Kualitas Layanan Kesehatan Reproduksi bagi Remaja Masih Kurang
Akses layanan kesehatan reproduksi yang berkualitas bagi remaja masih kurang. Layanan kesehatan yang diberikan di pelayanan kesehatan peduli remaja dinilai masih berpusat pada pengobatan, belum memaksimalkan aspek pecegahan.
Oleh
DEONISIA ARLINTA
·2 menit baca
JAKARTA, KOMPAS – Akses layanan kesehatan reproduksi yang berkualitas bagi remaja masih kurang. Layanan kesehatan yang diberikan di pelayanan kesehatan peduli remaja dinilai masih berpusat pada pengobatan, belum memaksimalkan aspek pecegahan.
Ketua Yayasan Kesehatan Perempuan (YKP) Herna Lestari, di Jakarta, Kamis (16/5/2019) menyampaikan, akses layanan kesehatan reproduksi yang diberikan di pelayanan kesehatan peduli remaja (PKPR) di puskesmas masih setengah hati. Layanan yang diberikan belum maksimal, seperti waktu pelayanan yang sesuai dengan aktivitas remaja, petugas kesehatan yang tidak ramah, serta tidak ada ruang khusus pemeriksaan bagi remaja yang membutuhkan privasi.
“Jam buka PKPR itu biasanya hanya sampai pukul dua siang.

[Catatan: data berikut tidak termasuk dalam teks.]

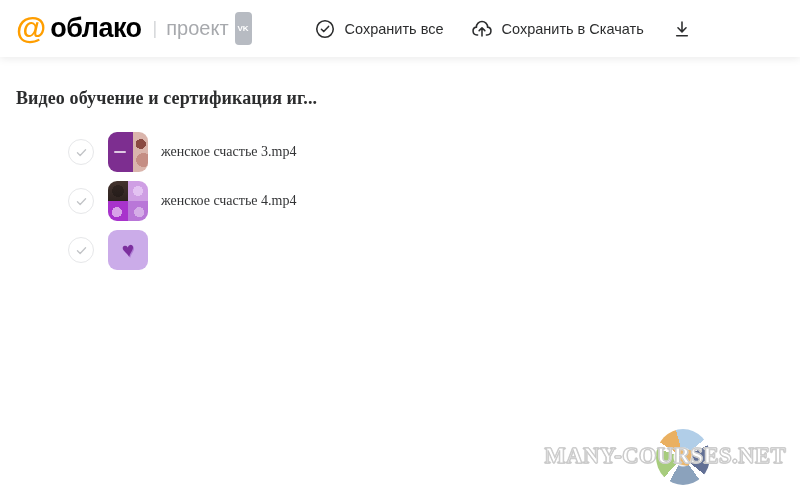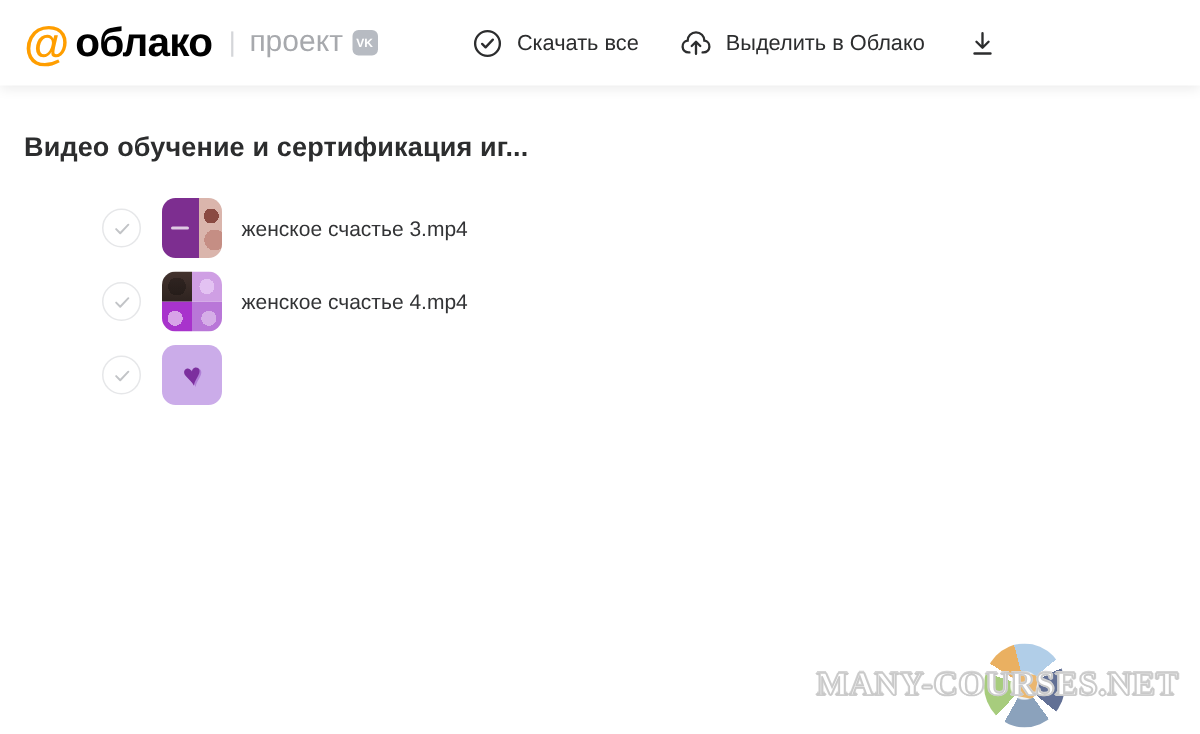"VK" .vk-badge { height: 17px -> 33px }
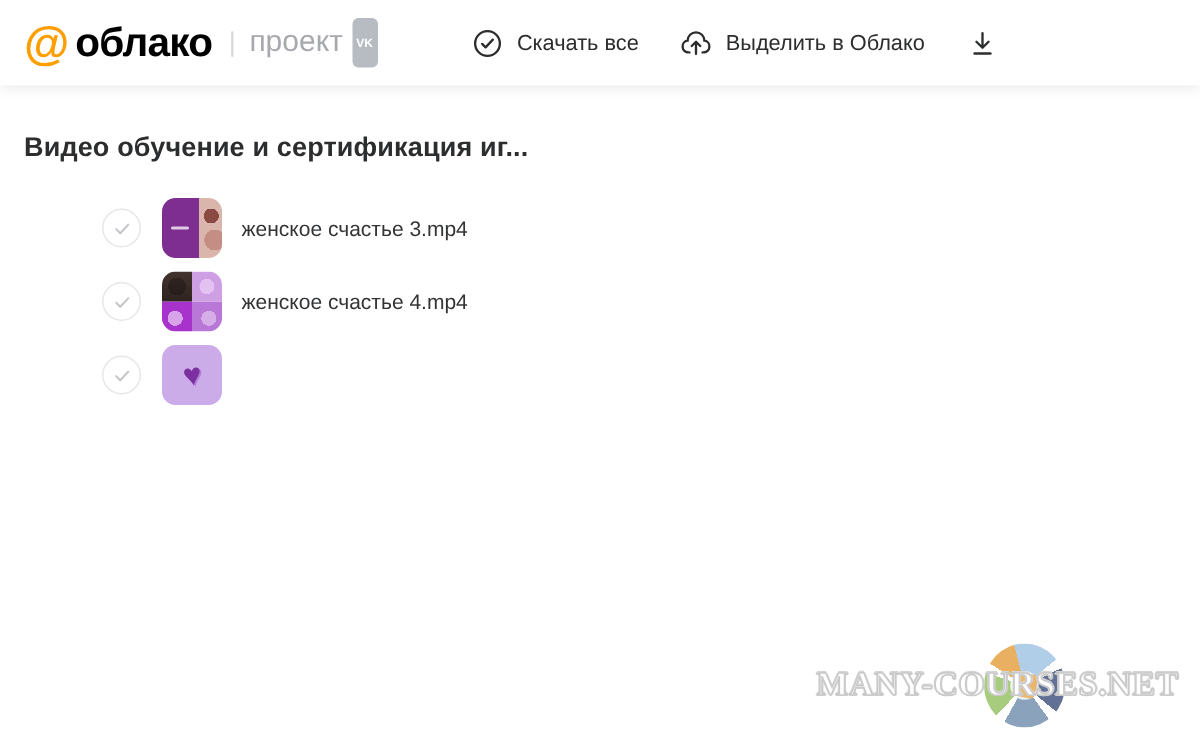"Скачать все" span { text: Скачать -> Сохранить }
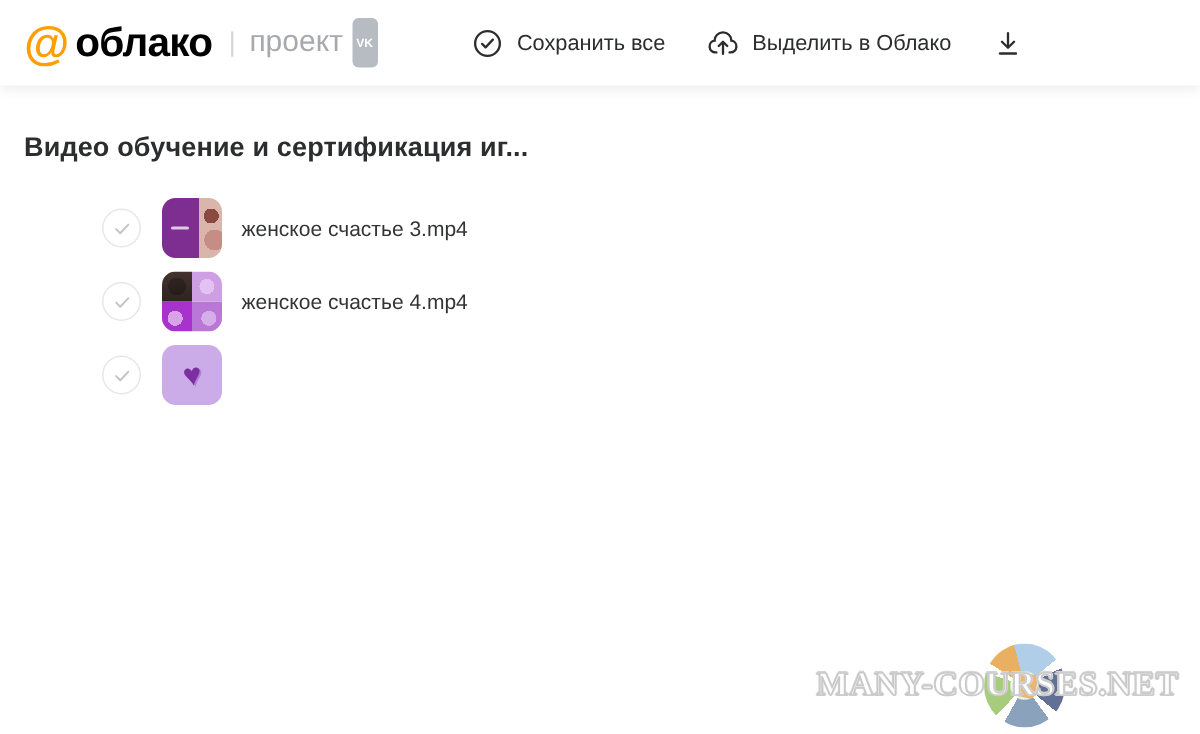"Выделить в Облако" span { text: Выделить в Облако -> Сохранить в Скачать }
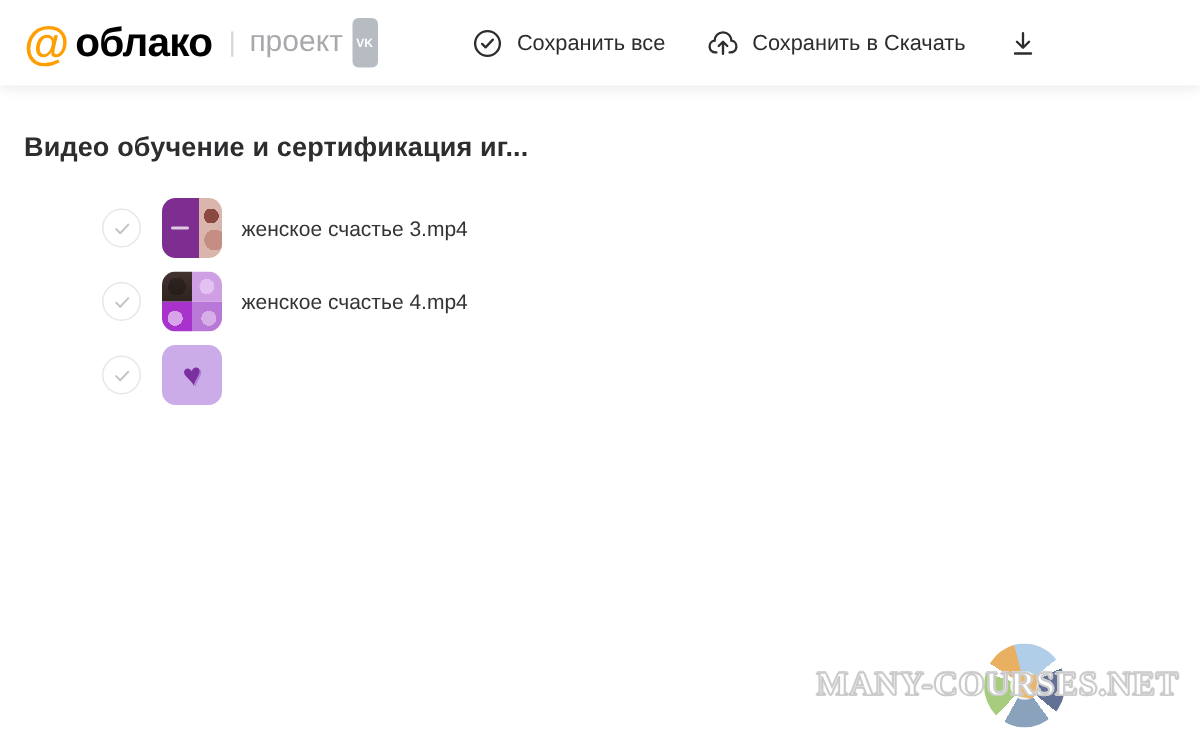"Видео обучение и сертификация иг..." .main { font-family: none -> Liberation Serif, serif }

Saat itu, remaja saja masih beraktivitas di sekolah sehingga sangat sedikit yang datang. Belum lagi sosialisasi keberadaan PKPR masih kurang. Banyak remaja yang tidak tahu adanya layanan PKPR di puskesmas,” kata Herna.
Selain itu, ada kebijakan yang dinilai justru membatasi remaja untuk mengakses layanan kesehatan reproduksi. Pada Undang-Undang Nomor 52 tahun 2009 tentang Kependudukan dan Pengembangan Keluarga menyebutkan, akses terhadap pelayanan kesehatan seksual dan reproduksi hanya dapat diberikan secara legal kepada pasangan yang sudah menikah.
Pegiat hak, kesehatan, dan seksual remaja, Harry Kurniawan menyampaikan, aturan itu bisa merugikan kelompok remaja yang lebih berisiko, seperti yang sudah mencoba perilaku seks atau menggunakan jarum suntik secara bergantian.
“Kita tidak bisa tutup mata kalau memang ada remaja yang berisiko. Meskipun begitu, mereka juga punya hak untuk mendapat perlindungan dari risiko yang lebih buruk,” ujarnya.
Menurutnya, selain pendidikan seksual dan konseling yang komprehensif, layanan seperti penyediaan alat kontrasepsi, pengobatan, tes infeksi menular seksual, dan layanan aborsi aman perlu difasilitasi. Stigma yang terbentuk saat ini membuat layanan kesehatan reproduksi menjadi tidak optimal diberikan pada remaja.
Padahal, kesehatan reproduksi ini bisa berpengaruh pada masa depan remaja, khususnya remaja perempuan. Pada kejadian kehamilan tidak diinginkan misalnya, stigma yang muncul justru bisa membuat kualitas kehamilan buruk. Kematian ibu melahirkan menjadi lebih tinggi karena risiko usia yang muda serta kualitas gizi yang tidak terpantau.
Belum lagi, masalah stunting atau tengkes yang bisa terjadi pada bayi lahir karena semasa kehamilan dan saat ibu remaja tidak mendapatkan gizi serta nutrisi yang cukup. “Terbatasnya akses layanan dan informasi terkait kesehatan reproduksi bagi remaja menimbulkan risiko bagi status kesehatan mereka. Mereka tidak punya pilihan untuk merencakanan kesehatan mereka,” tutur Harry.